UN chief vows to rally pressure against Myanmar coup
Police file charges against ousted leader Aung San Suu Kyi
United Nations Secretary-General Antonio Guterres pledged on Wednesday to mobilize enough international pressure on Myanmar's military "to make sure that this coup fails" as the UN Security Council tries to negotiate a statement on the crisis.
The Myanmar army detained the country's leader, Nobel Peace laureate Aung San Suu Kyi, and other civilian politicians on Monday in response to "election fraud," handed power to military chief Min Aung Hlaing, and imposed a state of emergency for one year.
"We will do everything we can to mobilize all the key actors and international community to put enough pressure on Myanmar to make sure that this coup fails," Guterres said during an interview broadcast by The Washington Post.
"It is absolutely unacceptable after elections — elections that I believe took place normally — and after a large period of transition."
The military takeover cut short Myanmar's long transition to democracy and drew condemnation from the United States and other Western countries.
The White House said on Wednesday that addressing the coup is a priority for the United States and a review on possible sanctions in response is ongoing.
The Group of Seven largest developed economies condemned the coup earlier on Wednesday and said the election result must be respected.
"We call upon the military to immediately end the state of emergency, restore power to the democratically elected government, to release all those unjustly detained and to respect human rights and the rule of law," the G7 said in a statement.
The 15-member Security Council is negotiating a possible statement. The initial draft put forward by Britain condemned the coup, and called for the military to respect the rule of law and human rights and immediately release those detained.
However, such statements have to be agreed by consensus and diplomats said the language would likely need to be softened to win the support of China and Russia, who have traditionally shielded Myanmar in the Security Council.
Myanmar police have filed charges against Suu Kyi for illegally importing communications equipment, according to a police document reviewed on Wednesday. She will be detained until Feb. 15 for the investigations, according to a police document.
"Aung San Suu Kyi — if we can accuse her of something — is that she was too close to the military, is that she protected too much the military, namely in relation to what has happened with the dramatic offensive of the military army against the Rohingyas," Guterres said.
A separate document showed police filed charges against ousted President Win Myint for violating protocols to stop the spread of coronavirus during last November's election campaign.
The chair of the ASEAN (Association of Southeast Asian Nations) Parliamentarians for Human Rights, Charles Santiago, said the new charges were ludicrous.
"This is an absurd move by the junta to try to legitimize their illegal power grab," he said in a statement.
The electoral commission had said the vote was fair.
The military had ruled the former British colony from 1962 until Suu Kyi's party came to power in 2015 under a constitution that guarantees the generals a major role in government.
Suu Kyi spent about 15 years under house arrest between 1989 and 2010 as she led the country's democracy movement, and she remains hugely popular at home despite damage to her international reputation over the plight of Muslim Rohingya refugees in 2017.
That year, a military crackdown in Myanmar's Rakhine State sent more than 700,000 Rohingya Muslims fleeing into Bangladesh, where they are still stranded in refugee camps.

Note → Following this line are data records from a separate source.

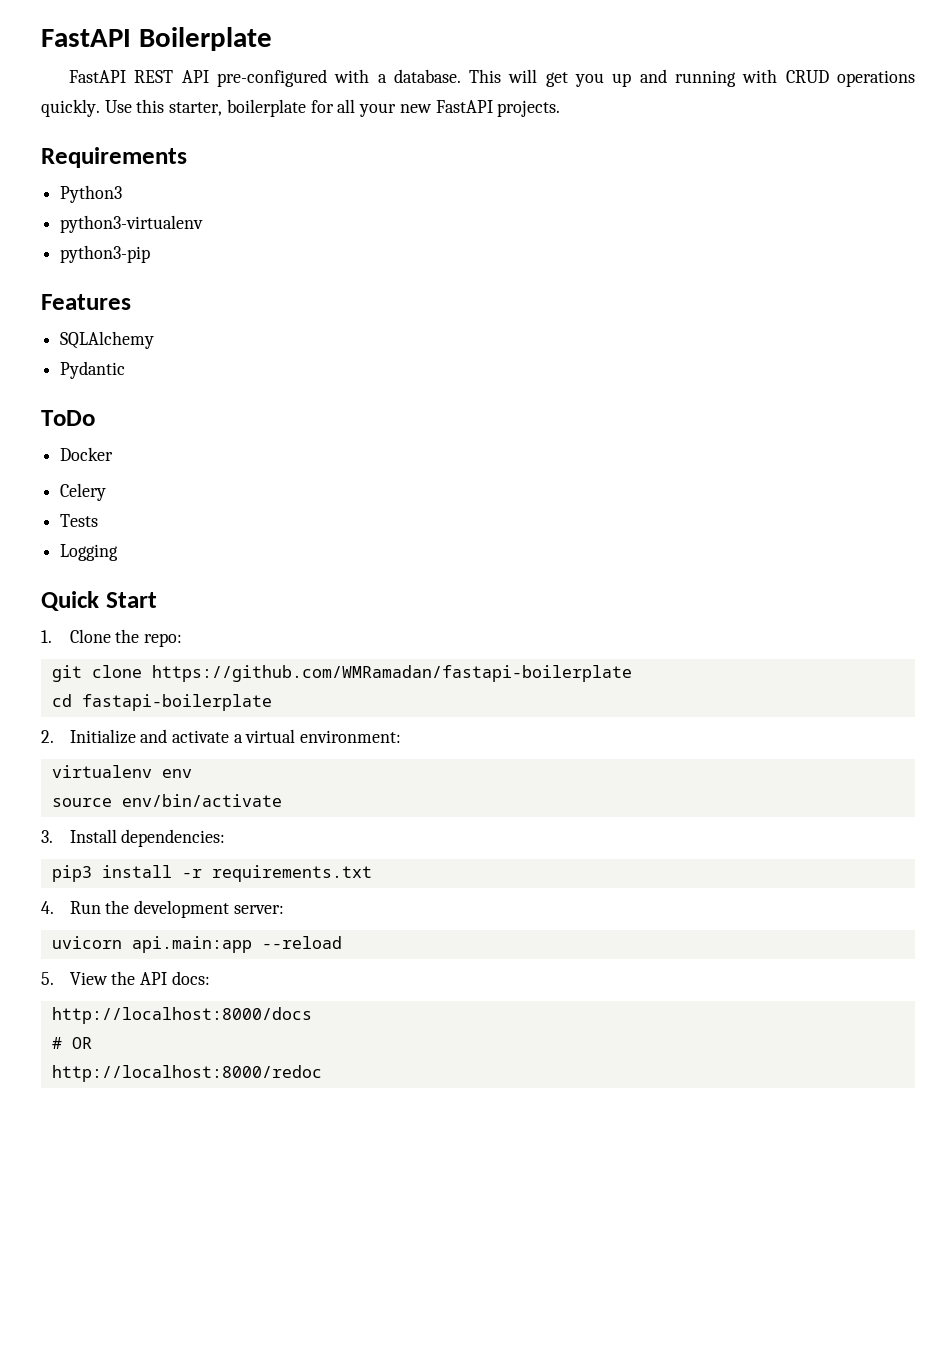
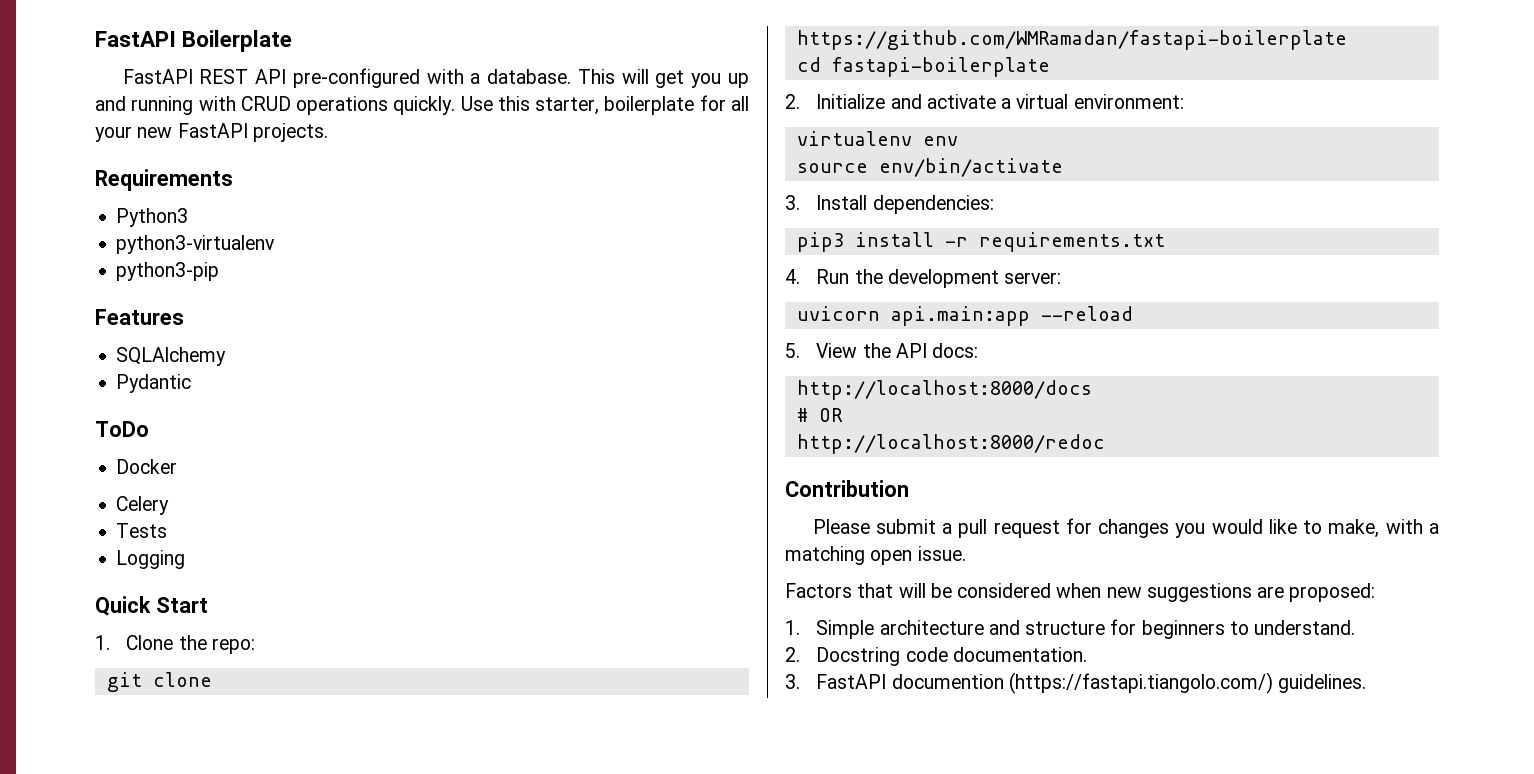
(322, 1073) none -> [785,480,909,497] [812,518,1439,538] [785,546,966,565] [785,583,1376,602] [785,619,1356,639] [785,647,1087,666] [785,672,1367,694] // Contribution // Please submit a pull request for changes you would like to make, with a matching open issue. // Factors that will be considered when new suggestions are proposed: // 1. Simple architecture and structure for beginners to understand. // 2. Docstring code documentation. // 3. FastAPI documention (https://fastapi.tiangolo.com/) guidelines.

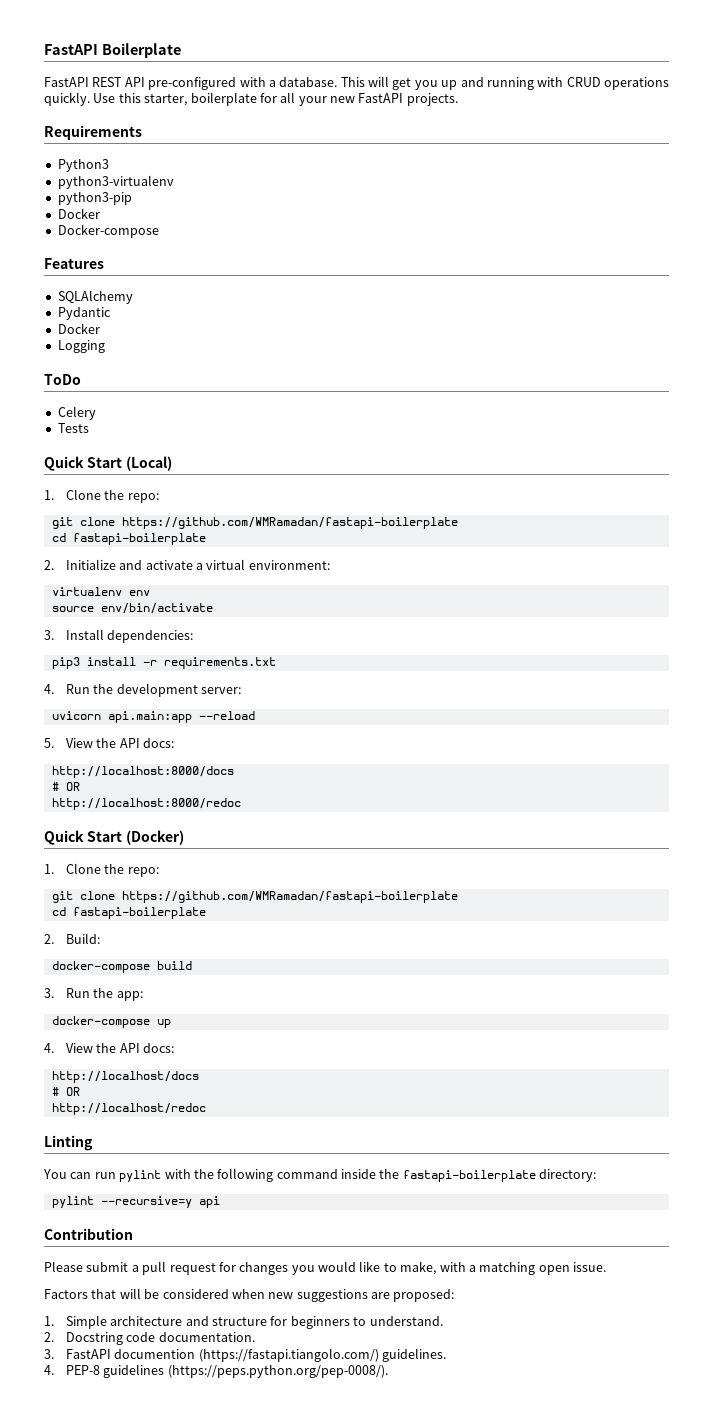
(220, 271) none -> [57,208,100,219] [57,224,159,238] // Docker // Docker-compose
(192, 383) none -> [57,323,100,334] [57,340,105,353] // Docker // Logging
[116,459,178,474] // Docker -> (81, 379) none
[116,550,186,569] [95,596,208,616] // Logging // Quick Start -> [44,456,172,471] // Quick Start (Local)
(1105, 444) none -> [44,830,184,845] [44,863,159,877] [51,891,458,903] [51,907,206,919] [44,933,100,944] [51,961,192,973] [44,988,143,1001] [51,1016,171,1028] [44,1043,175,1053] [51,1071,199,1083] [51,1087,80,1096] [51,1103,206,1115] [44,1135,93,1151] [43,1168,597,1182] [51,1196,220,1208] // Quick Start (Docker) // 1. Clone the repo: // git clone https://github.com/WMRamadan/fastapi-boilerplate // cd fastapi-boilerplate // 2. Build: // docker-compose build // 3. Run the app: // docker-compose up // 4. View the API docs: // http://localhost/docs // # OR // http://localhost/redoc // Linting // You can run pylint with the following command inside the fastapi-boilerplate directory: // pylint --recursive=y api
(1367, 683) none -> [44,1364,388,1378] // 4. PEP-8 guidelines (https://peps.python.org/pep-0008/).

Guterres and Western states have accused the Myanmar military of ethnic cleansing, which it denies.
Guterres said all those detained by the military during the coup must be released and constitutional order restored.
"I hope that it will be possible to make the military in Myanmar understand that this is not the way to rule the country and this is not the way to move forward," he said.
'We really cannot accept this'
Opposition to the junta headed by army chief General Min Aung Hlaing has begun to emerge in Myanmar.
Staff at scores of government hospitals across the country of 54 million people stopped work or wore red ribbons as part of a civil disobedience campaign.
The newly formed Myanmar Civil Disobedience Movement said doctors at 70 hospitals and medical departments in 30 towns had joined the protest. It accused the army of putting its interests above a coronavirus outbreak that has killed more than 3,100 people in Myanmar, one of the highest tolls in Southeast Asia.
"We really cannot accept this," said 49-year-old Myo Myo Mon, who was among the doctors who stopped work to protest.
"We will do this in a sustainable way, we will do it in a non-violent way.... This is the route our state counsellor desires," she said, referring to Suu Kyi by her title.
The latest coup is a massive blow to hopes that Myanmar is on a path to stable democracy. The junta has declared a one-year state of emergency and has promised to hold fair elections, but has not said when.